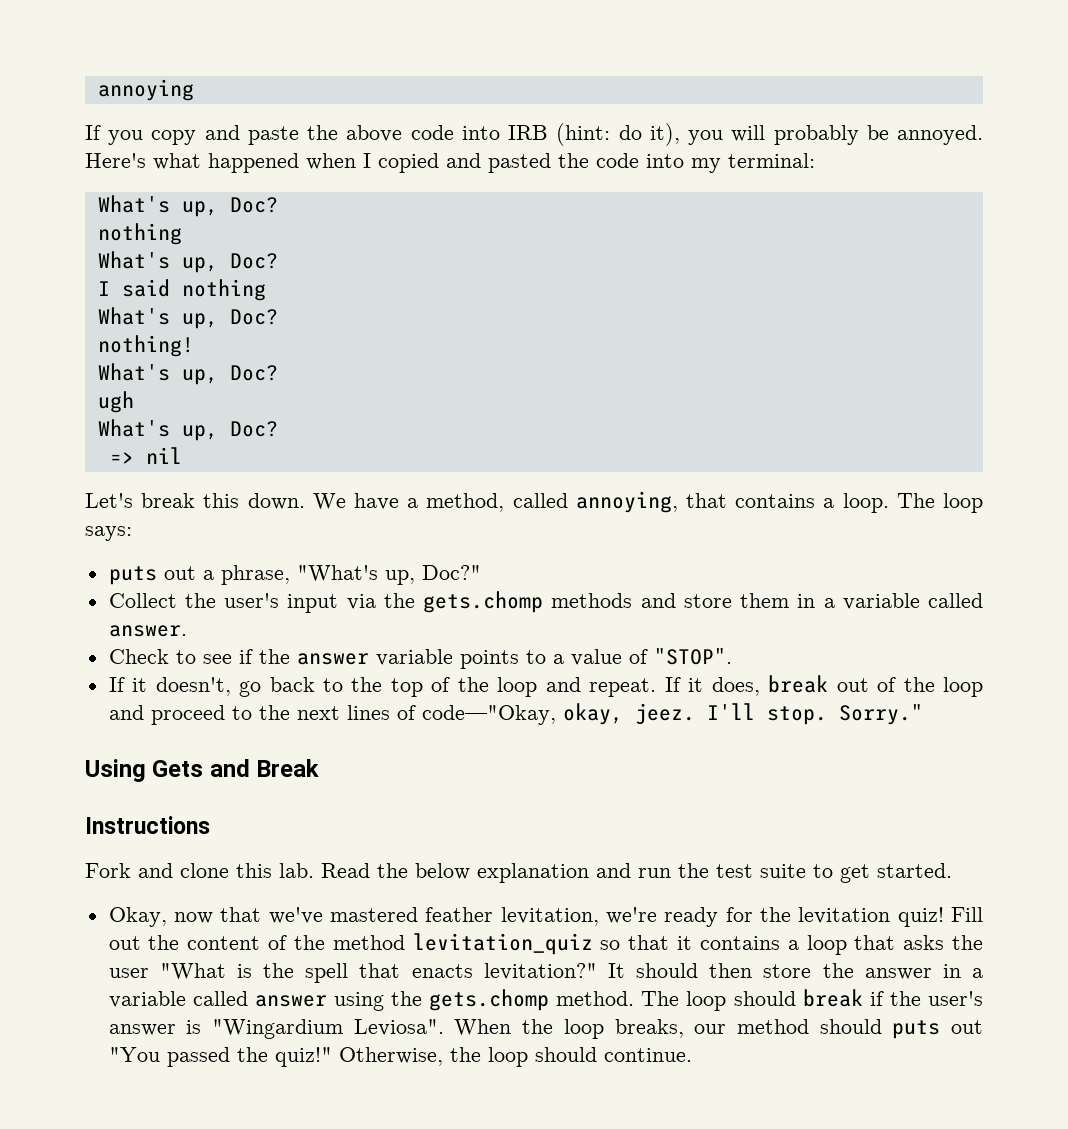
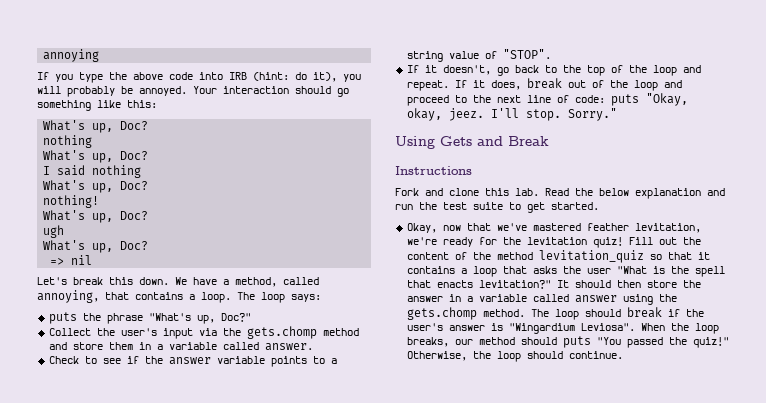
- If you copy and paste the above code into IRB (hint: do it), you will probably be annoyed.
+ If you type the above code into IRB (hint: do it), you will probably be annoyed.
- Here's what happened when I copied and pasted the code into my terminal:
+ Your interaction should go something like this:
- puts out a phrase, "What's up, Doc?"
+ puts the phrase "What's up, Doc?"
- Collect the user's input via the gets.chomp methods and store them in a variable called answer.
+ Collect the user's input via the gets.chomp method and store them in a variable called answer.
- Check to see if the answer variable points to a value of "STOP".
+ Check to see if the answer variable points to a string value of "STOP".
- If it does, break out of the loop and proceed to the next lines of code––"Okay, okay, jeez.
+ If it does, break out of the loop and proceed to the next line of code: puts "Okay, okay, jeez.
- When the loop breaks, our method should puts out "You passed the quiz!"
+ When the loop breaks, our method should puts "You passed the quiz!"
_ _ _ _ _
### What is required:
In the records above, the lines containing the string "puts" should be counted; give only the total.

### Answer box:
5